There is a reciprocated duty of care that each driver on the road owes to others. This duty of care is to manage and control his motor vehicle in such a way as to prevent harm or damage to other users of the road. The duty is not owed to the world at large. It must be tested by asking, with reference to each complainant, whether a duty was owed to him or her. If the complainant was not in such a position that direct physical injury could reasonably be anticipated to him or his relations or friends, then normally no duty would be owed. (See — Stephen Pryce v Joslyn Pryce and Daviot Pryce, 4 Esso Standard Oil SA Limited and Another v Ian Tulloch, 5

Hay or Bourhill v Young, 6 Elizabeth Brown v Daphne Clarke & Others, 7 and Pluckwell v Wilson, Bart. 8)
The duty of care in terms of “proper care”
17

Lord MacMillan expressed the duty of care in terms of “proper care” in Hay or Bourhill v Young. 9 He had this to say at page 403: -

“Proper care connotes avoidance of excessive speed, keeping a proper look-out, observing traffic rules and signals and so on. Then to whom is the duty owed? Again I quote and accept the words of Lord Jamieson:

'…to persons so placed that they may reasonably be expected to be injured by the omission to take such care.’

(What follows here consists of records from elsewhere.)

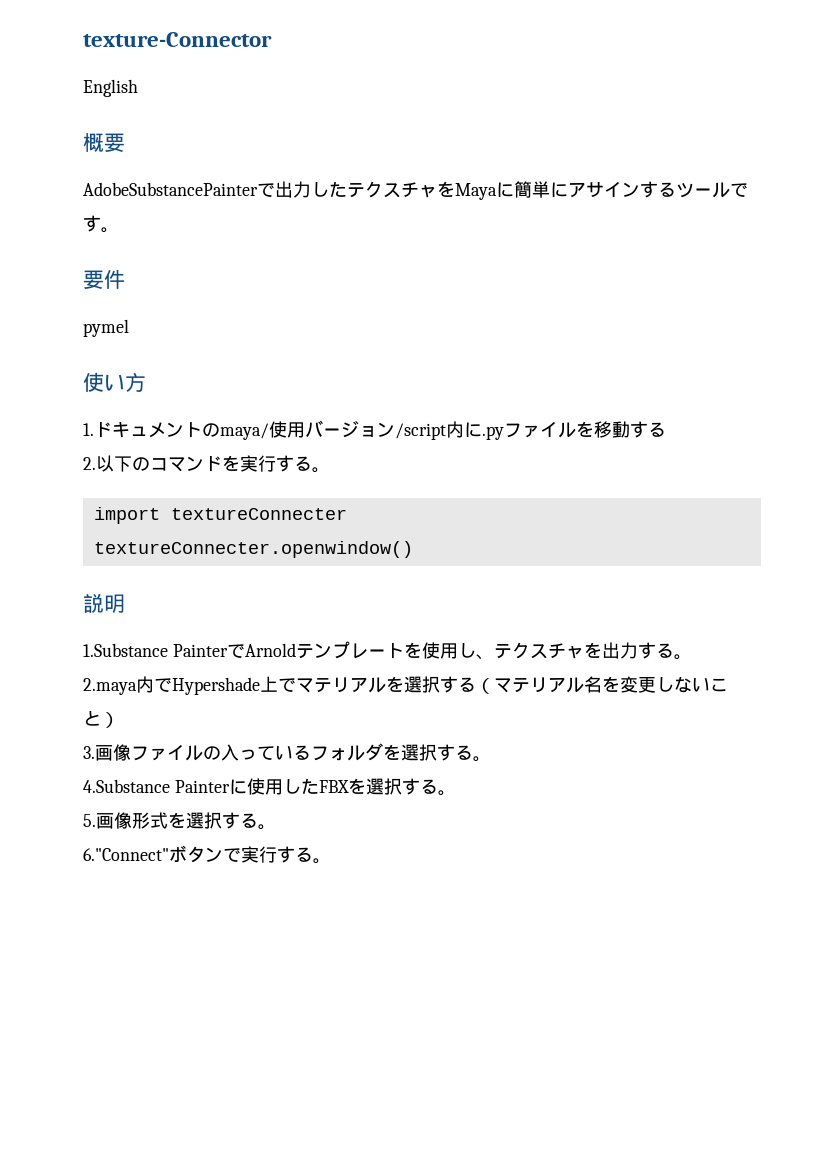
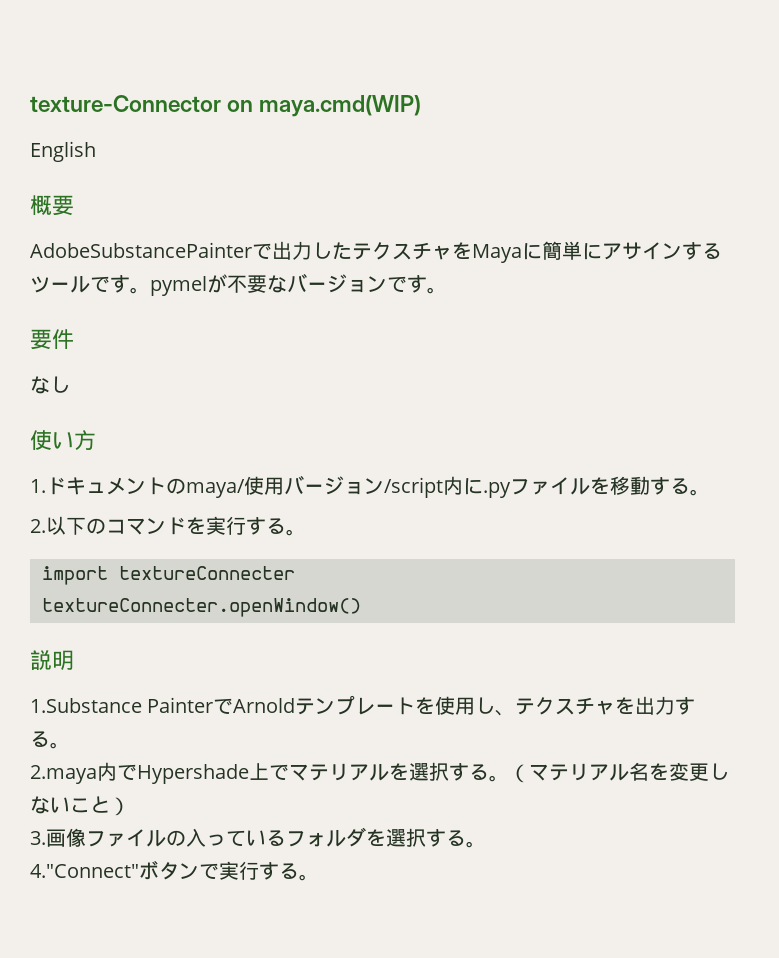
- texture-Connector
+ texture-Connector on maya.cmd(WIP)
- AdobeSubstancePainterで出力したテクスチャをMayaに簡単にアサインするツールです。
+ AdobeSubstancePainterで出力したテクスチャをMayaに簡単にアサインするツールです。pymelが不要なバージョンです。
- pymel
+ なし
- 1.ドキュメントのmaya/使用バージョン/script内に.pyファイルを移動する
+ 1.ドキュメントのmaya/使用バージョン/script内に.pyファイルを移動する。
- textureConnecter.openwindow()
+ textureConnecter.openWindow()
- 2.maya内でHypershade上でマテリアルを選択する（マテリアル名を変更しないこと）
+ 2.maya内でHypershade上でマテリアルを選択する。（マテリアル名を変更しないこと）
- 4.Substance Painterに使用したFBXを選択する。
- 5.画像形式を選択する。
- 6."Connect"ボタンで実行する。
+ 4."Connect"ボタンで実行する。

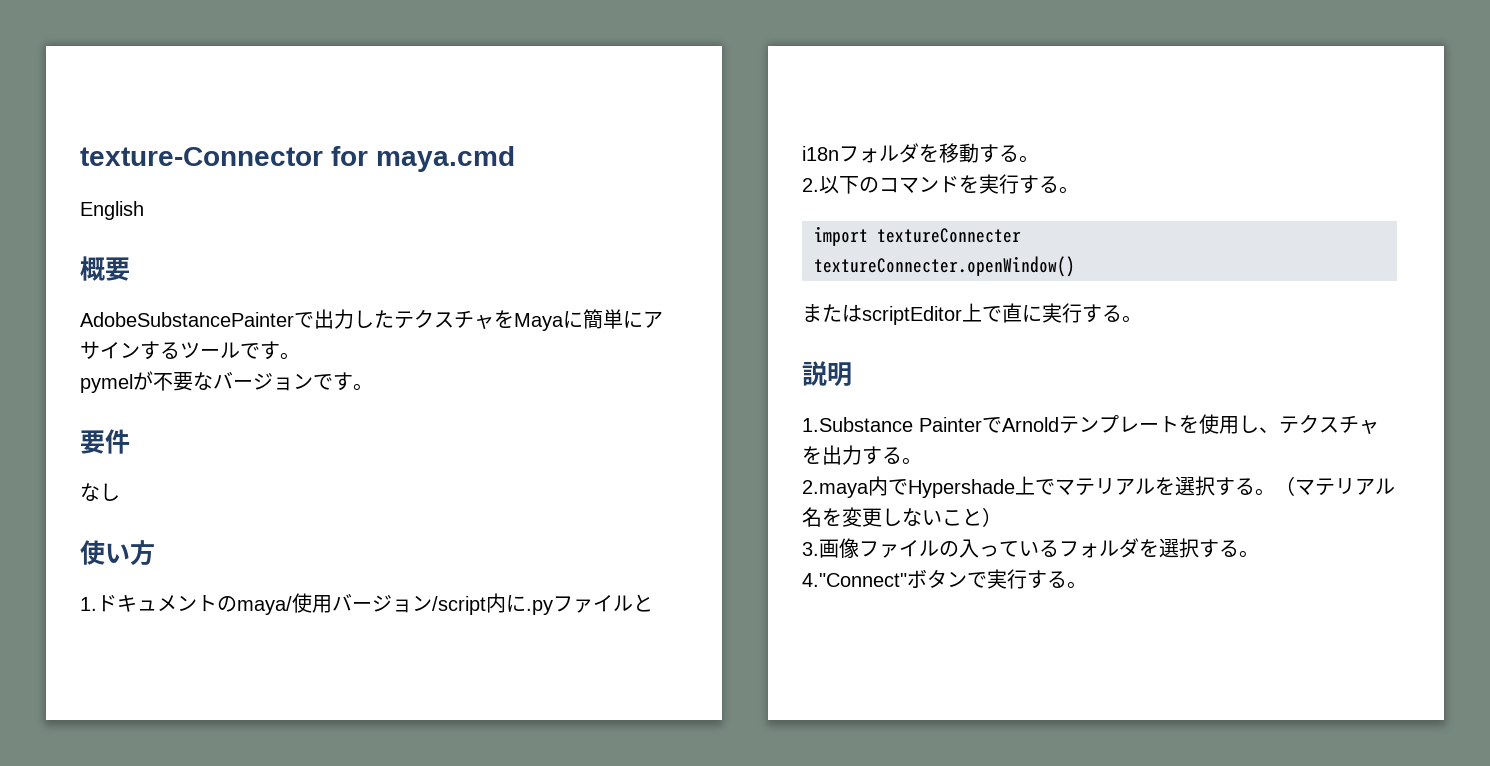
- texture-Connector on maya.cmd(WIP)
+ texture-Connector for maya.cmd
- AdobeSubstancePainterで出力したテクスチャをMayaに簡単にアサインするツールです。pymelが不要なバージョンです。
+ AdobeSubstancePainterで出力したテクスチャをMayaに簡単にアサインするツールです。
+ pymelが不要なバージョンです。
- 1.ドキュメントのmaya/使用バージョン/script内に.pyファイルを移動する。
+ 1.ドキュメントのmaya/使用バージョン/script内に.pyファイルとi18nフォルダを移動する。
+ またはscriptEditor上で直に実行する。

The duty to take care is the duty to avoid doing or omitting to do anything the doing or omitting to do which may have as its reasonable and probable consequence injury to others and the duty is owed to those to whom injury may reasonably and probably be anticipated if the duty is not observed.”

The duty of care enshrined in statute
18

This duty of care is enshrined in the Road Traffic Act (“the Act”).

19

Section 51(2) of the Act imposes a duty on drivers to take such precautionary action to prevent an accident. It reads as follows: -

“Notwithstanding anything contained in this section it shall be the duty of a driver of a motor vehicle to take such action as may be necessary to avoid an accident, and the breach by a driver of any motor vehicle of any

of the provisions of this section shall not exonerate the driver of any other motor vehicle from the duty imposed on him by this subsection.”
Other relevant provisions
20

Section 53 of the Act is relevant for present purposes. The section provides, in part, as follows: -

“53.-(1) A motor vehicle when not in motion -

  • (a) shall be placed with its near side as close to the left of the roadway as possible or in such position as may be indicated by any constable or by notice exhibited by a Traffic Area Authority;

  • (b) shall not be placed or allowed to remain in such a position as to obstruct or be likely to obstruct traffic.”

21

The relevant portions of Part 2 of the Island Traffic Authority Road Code, 1987 (“the Road Code”) read as follows: -

“1. Before you attempt to move from a parked position wait until there are no vehicles near enough to cause an accident. Give the proper hand or indicator light signals before moving off. Look out for overtaking vehicles. Check your rear view mirror/mirrors.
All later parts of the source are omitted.